In the alternative, it was submitted that an amount of Rs.29,38,968/- is required to be allowed being the amount paid on holidays in view of Rule 6DD of the IT Rules r.w.section 40A(3) of the Act.
On the other hand, the Ld. DR has drawn our attention to Rule 6DD of the IT Rules to show that the case of the assessee is not covered by any of the exceptions mentioned in Rule 6DD and has submitted that the appeal of the assessee requires to be dismissed.
We have gone through the record, paper book, written submissions and considered the arguments addressed by the respective parties. It is an admitted position as discernible from the order passed by the AO that the amount of Rs.77,23,933/- was paid to M/s. Sujal Traders for purchase of ITA.1237/Bang/2013 Page - 8 cement, a sum of Rs.36,79,555/- was also paid to M/s. Sangam Sales Corporation for purchase of cement and the sum of Rs.14,80,000/- was paid to M/s. Patil Petroleum for purchase of petrol. Rs.28,60,869/- was spent for purchase of cement, petrol etc., Thus, in our opinion, the AO has not disputed either the genuineness of the transaction or has not disputed the person to whom payment in cash was made by the assessee. The AO has only disallowed the deduction in view of Section 40A(3) of the Act Rule 6DD of the IT Rules. In our view, once the AO has not disputed the identity of the person to whom the payment was made and has also not disputed the business exigency, the disallowances made by the AO is not sustainable in the eyes of law. In the identical facts and circumstances of the case, Hon’ble Delhi High Court in the matter of Honey Enterprises v.
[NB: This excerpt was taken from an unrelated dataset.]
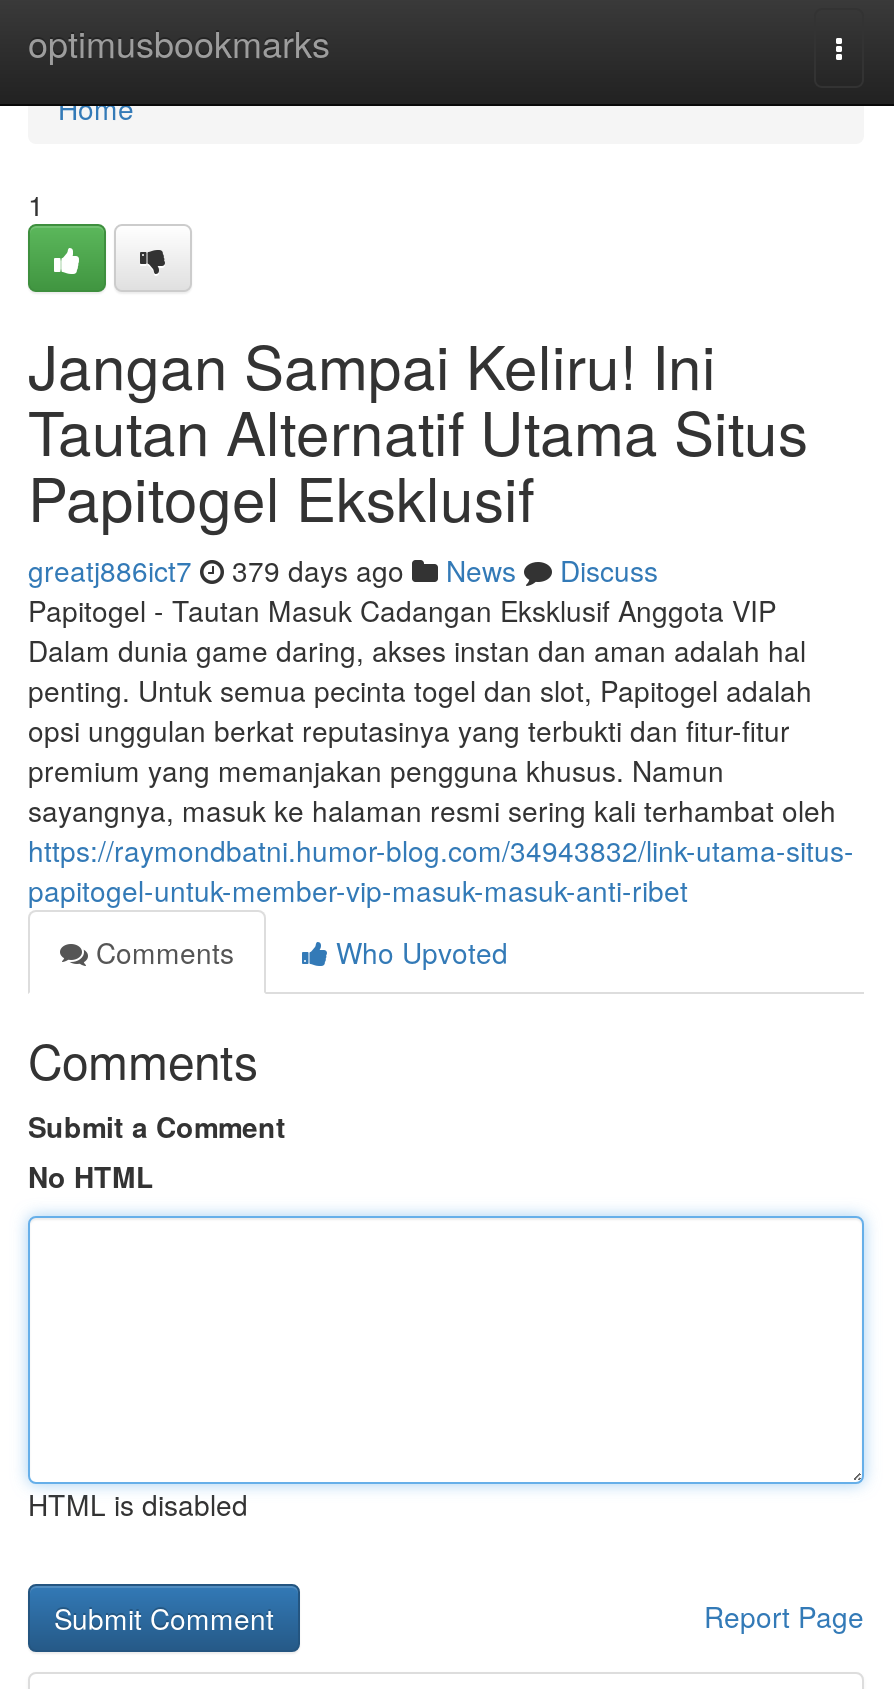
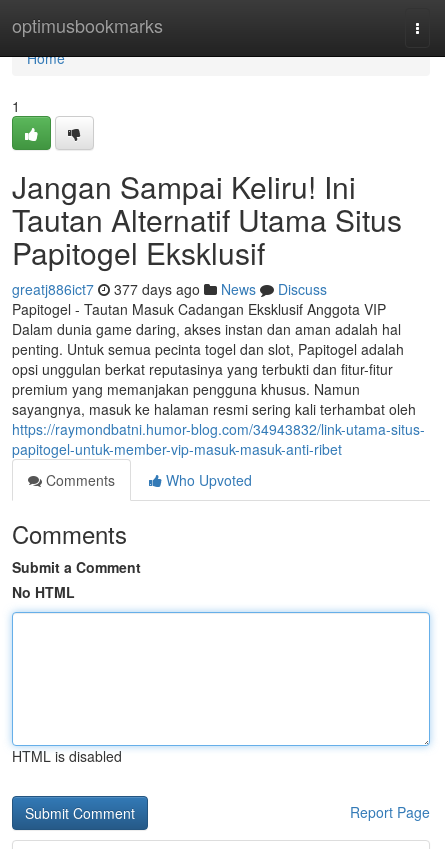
- greatj886ict7 379 days ago News Discuss
+ greatj886ict7 377 days ago News Discuss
CIT [ITA.163/2002, dt.08.12.2015, in para 26 to 37, held as under :
The Revenue did not accept the CIT(A)'s decision and preferred appeals before the ITAT. The ITAT did not accept the view that the payments in question were outside the scope of Section 40A(3) of the Act; however, the ITAT accepted the contention that such payments had been made on account of exigencies of business. The ITAT further observed that the rigours of Section 40A(3) of the Act had been relaxed by virtue of Rule 6DD of the Rules as well as CBDT Circular No. 220 dated 31 st May, 1977 and the instances indicated in the circular were not exhaustive.
The learned counsel appearing for the Revenue submitted that although the identity of the recipients of cash payments as well as genuineness of the transactions was not disputed, the Assessee had failed ITA.1237/Bang/2013 Page - 9 to establish exceptional or unavoidable circumstances, which compelled the Assessee to make such payments in cash. He submitted that in the absence of establishing extraordinary circumstances, the payments made in cash were liable to be added to the income of the Assessee by virtue of Section 40A(3) of the Act.
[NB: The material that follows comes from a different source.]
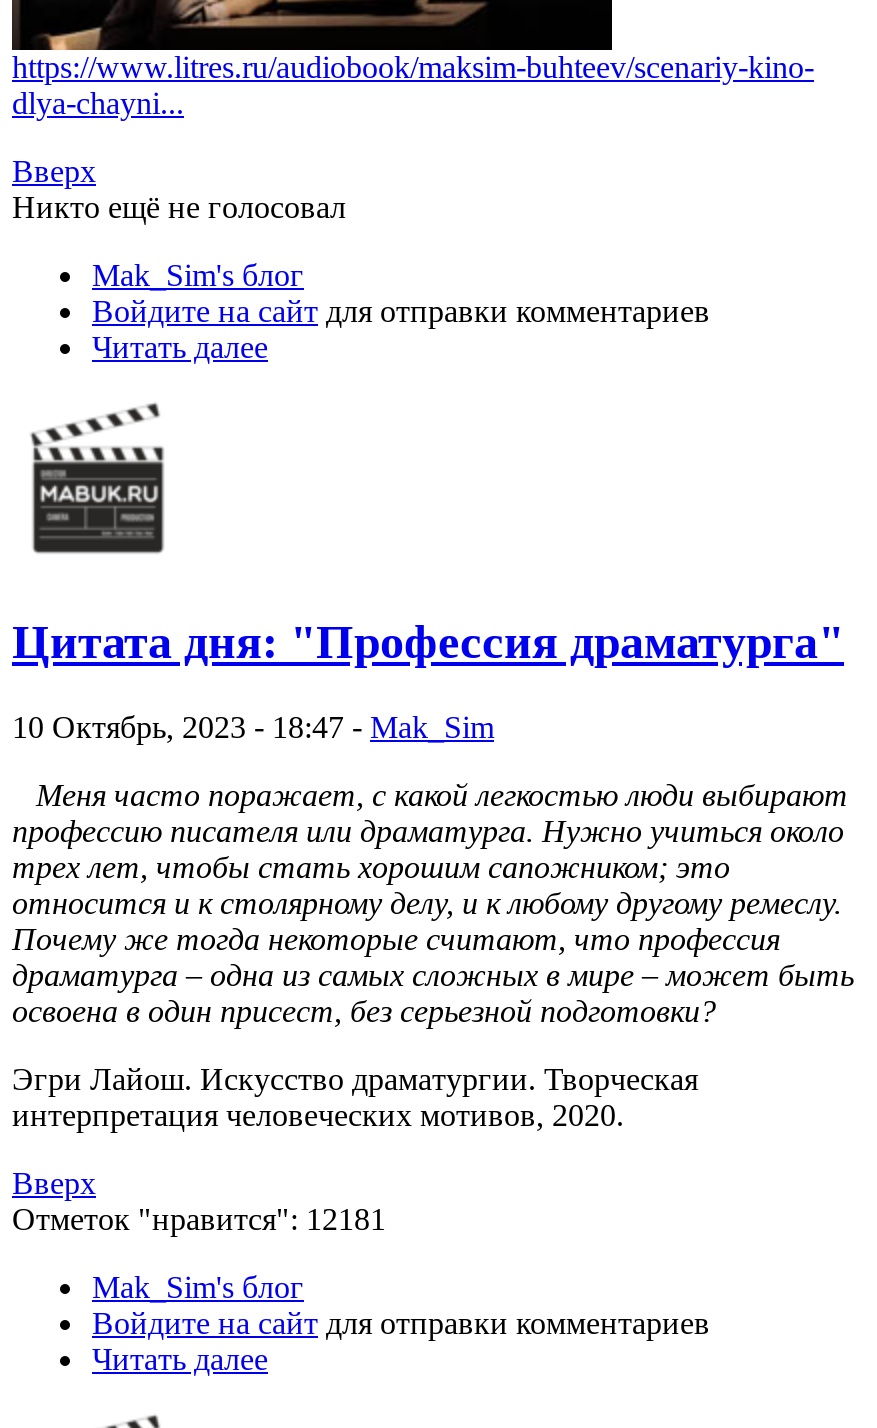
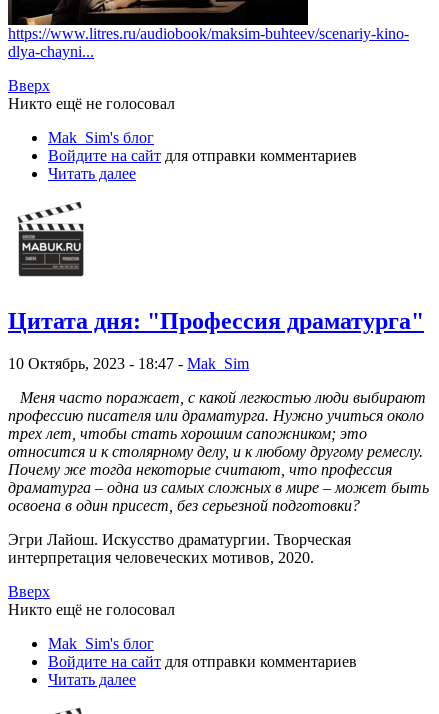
- Отметок "нравится": 12181
+ Никто ещё не голосовал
Countering the submissions made on behalf of the Revenue, Ms Kapila submitted that not only the genuineness of the transactions had been established but the ITAT had also accepted, as a fact, that such payments were necessary in the course of conducting business. She also contended that it was necessary to look at the circumstances under which payments had been made and by keeping in view of the commercial constraints and the practicality of the circumstances which had to be dealt with by the Assessee as a businessman. She emphasised that the Assessee had made payments in cash keeping in mind the commercial necessity and the practicality of the business.
Before considering the rival contentions, it is necessary to observe (i) that there is no dispute as to the identity of the producers to whom cash payments have been made by the Assessee; and (ii) that the payments were made bonafide and in consideration of a genuine transactions as advances either for processing the positives of the film or acquiring the rights of exhibition of feature films. Thus, indisputably, such payments were allowable as deduction being revenue expenses incurred wholly and exclusively for business. The only issue to be considered is whether the same have to be disallowed by virtue of Section 40A(3) of the Act because the same were made in cash.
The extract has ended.